Segment Start: Stored data
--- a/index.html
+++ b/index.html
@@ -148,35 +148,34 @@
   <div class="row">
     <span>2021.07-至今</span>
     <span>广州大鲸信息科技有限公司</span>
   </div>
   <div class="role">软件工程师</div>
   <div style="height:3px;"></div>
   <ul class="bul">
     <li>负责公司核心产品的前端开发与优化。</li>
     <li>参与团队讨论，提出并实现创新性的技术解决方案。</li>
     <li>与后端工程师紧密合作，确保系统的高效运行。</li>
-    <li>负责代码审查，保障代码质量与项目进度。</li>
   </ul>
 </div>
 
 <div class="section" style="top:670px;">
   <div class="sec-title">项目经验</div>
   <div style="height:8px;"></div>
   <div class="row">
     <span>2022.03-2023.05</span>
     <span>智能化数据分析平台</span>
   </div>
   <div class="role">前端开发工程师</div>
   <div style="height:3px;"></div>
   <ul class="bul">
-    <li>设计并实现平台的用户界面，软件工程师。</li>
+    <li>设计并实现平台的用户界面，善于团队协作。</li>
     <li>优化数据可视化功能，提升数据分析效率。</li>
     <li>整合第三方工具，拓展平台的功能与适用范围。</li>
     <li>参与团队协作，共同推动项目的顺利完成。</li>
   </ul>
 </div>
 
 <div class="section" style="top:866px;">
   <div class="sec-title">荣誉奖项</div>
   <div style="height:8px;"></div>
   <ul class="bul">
Segment End: Stored data
Segment Start: Stored data
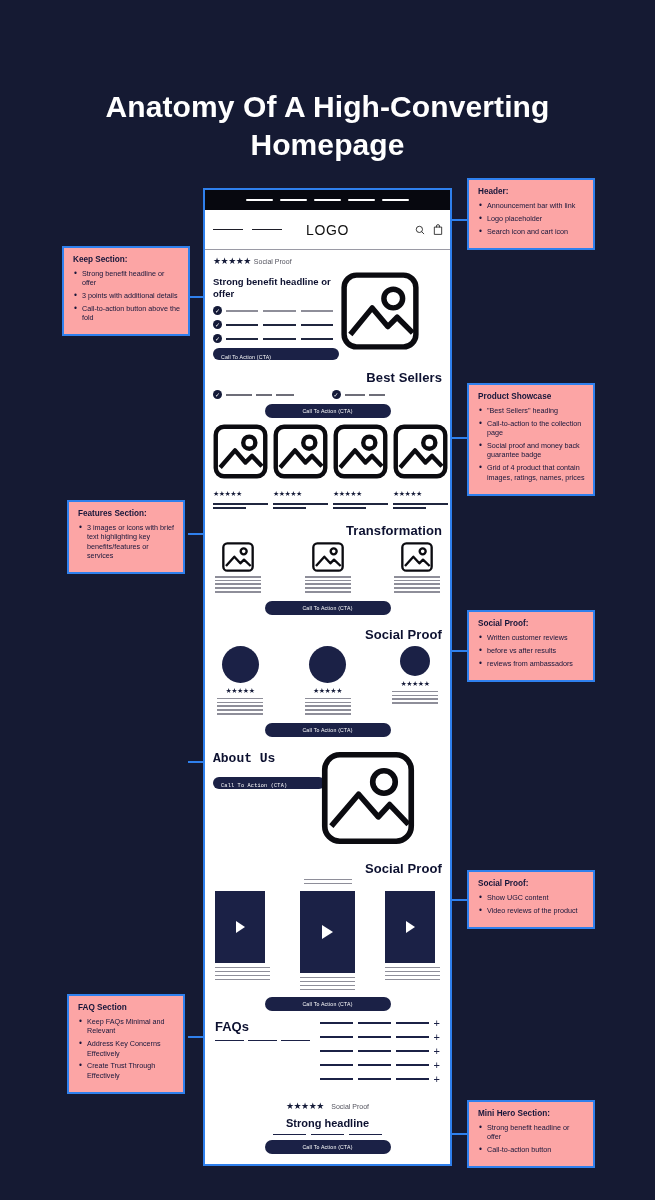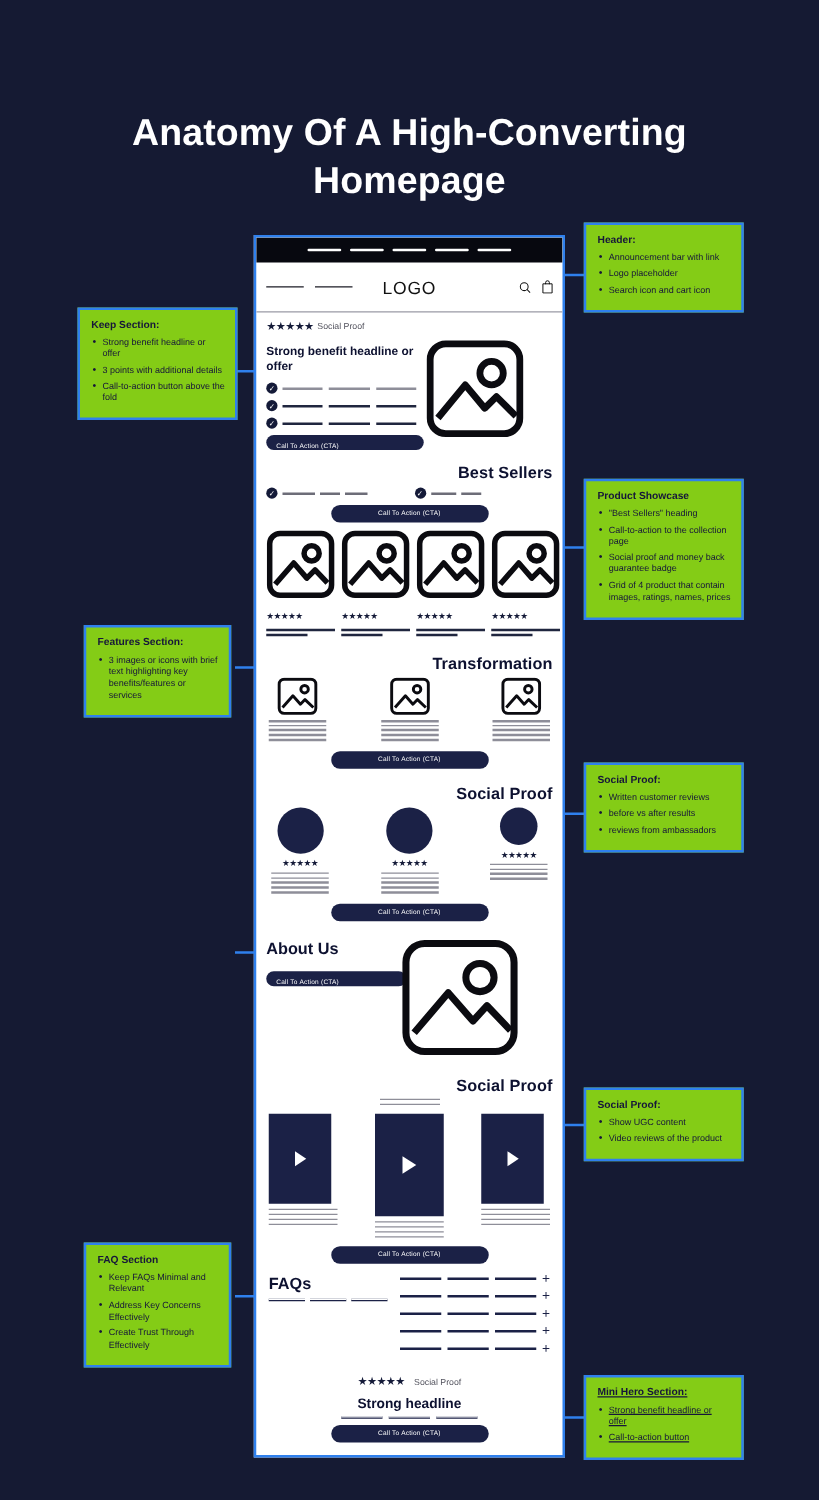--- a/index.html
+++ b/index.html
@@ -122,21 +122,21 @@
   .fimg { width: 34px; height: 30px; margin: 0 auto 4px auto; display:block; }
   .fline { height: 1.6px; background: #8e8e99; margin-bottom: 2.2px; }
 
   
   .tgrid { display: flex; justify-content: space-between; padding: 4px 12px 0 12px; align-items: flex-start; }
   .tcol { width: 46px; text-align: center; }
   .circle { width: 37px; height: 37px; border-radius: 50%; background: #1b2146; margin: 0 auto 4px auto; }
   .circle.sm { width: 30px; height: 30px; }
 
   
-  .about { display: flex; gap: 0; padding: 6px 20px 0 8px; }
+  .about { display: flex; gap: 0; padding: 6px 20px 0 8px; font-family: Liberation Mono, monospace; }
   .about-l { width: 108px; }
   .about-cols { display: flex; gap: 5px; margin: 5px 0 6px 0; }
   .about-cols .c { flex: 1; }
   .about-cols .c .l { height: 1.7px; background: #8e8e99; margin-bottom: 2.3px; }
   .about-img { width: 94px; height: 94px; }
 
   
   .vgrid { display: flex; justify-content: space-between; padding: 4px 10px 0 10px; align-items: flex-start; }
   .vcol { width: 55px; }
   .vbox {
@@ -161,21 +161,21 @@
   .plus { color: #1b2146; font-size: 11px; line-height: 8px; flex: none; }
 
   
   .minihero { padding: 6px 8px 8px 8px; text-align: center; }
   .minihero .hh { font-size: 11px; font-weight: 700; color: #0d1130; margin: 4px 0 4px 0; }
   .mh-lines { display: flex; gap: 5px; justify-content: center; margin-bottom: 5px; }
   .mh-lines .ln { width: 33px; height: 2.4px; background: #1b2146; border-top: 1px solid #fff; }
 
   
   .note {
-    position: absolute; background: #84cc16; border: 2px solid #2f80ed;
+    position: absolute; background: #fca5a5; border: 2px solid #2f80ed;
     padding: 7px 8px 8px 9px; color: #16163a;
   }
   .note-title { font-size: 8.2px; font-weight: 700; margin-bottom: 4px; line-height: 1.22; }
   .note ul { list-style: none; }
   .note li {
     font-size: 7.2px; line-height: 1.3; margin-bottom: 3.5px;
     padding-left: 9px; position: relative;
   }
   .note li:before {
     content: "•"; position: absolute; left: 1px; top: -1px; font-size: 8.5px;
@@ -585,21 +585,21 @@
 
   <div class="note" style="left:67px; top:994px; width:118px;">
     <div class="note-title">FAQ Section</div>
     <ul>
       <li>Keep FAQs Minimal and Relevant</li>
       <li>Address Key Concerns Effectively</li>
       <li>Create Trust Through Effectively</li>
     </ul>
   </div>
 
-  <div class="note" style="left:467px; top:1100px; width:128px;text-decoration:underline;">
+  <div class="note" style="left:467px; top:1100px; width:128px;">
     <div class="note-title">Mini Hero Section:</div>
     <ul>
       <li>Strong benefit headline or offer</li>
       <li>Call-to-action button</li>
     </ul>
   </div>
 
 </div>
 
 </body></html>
Segment End: Stored data
• Task brief:
Only one stretch of the data above is needed. Restate it word for word, from the line containing "11px; font-weight: 700;" through the line containing "</body></html>", both ends included.

• Completed exercise:
   .minihero .hh { font-size: 11px; font-weight: 700; color: #0d1130; margin: 4px 0 4px 0; }
   .mh-lines { display: flex; gap: 5px; justify-content: center; margin-bottom: 5px; }
   .mh-lines .ln { width: 33px; height: 2.4px; background: #1b2146; border-top: 1px solid #fff; }
 
   
   .note {
-    position: absolute; background: #84cc16; border: 2px solid #2f80ed;
+    position: absolute; background: #fca5a5; border: 2px solid #2f80ed;
     padding: 7px 8px 8px 9px; color: #16163a;
   }
   .note-title { font-size: 8.2px; font-weight: 700; margin-bottom: 4px; line-height: 1.22; }
   .note ul { list-style: none; }
   .note li {
     font-size: 7.2px; line-height: 1.3; margin-bottom: 3.5px;
     padding-left: 9px; position: relative;
   }
   .note li:before {
     content: "•"; position: absolute; left: 1px; top: -1px; font-size: 8.5px;
@@ -585,21 +585,21 @@
 
   <div class="note" style="left:67px; top:994px; width:118px;">
     <div class="note-title">FAQ Section</div>
     <ul>
       <li>Keep FAQs Minimal and Relevant</li>
       <li>Address Key Concerns Effectively</li>
       <li>Create Trust Through Effectively</li>
     </ul>
   </div>
 
-  <div class="note" style="left:467px; top:1100px; width:128px;text-decoration:underline;">
+  <div class="note" style="left:467px; top:1100px; width:128px;">
     <div class="note-title">Mini Hero Section:</div>
     <ul>
       <li>Strong benefit headline or offer</li>
       <li>Call-to-action button</li>
     </ul>
   </div>
 
 </div>
 
 </body></html>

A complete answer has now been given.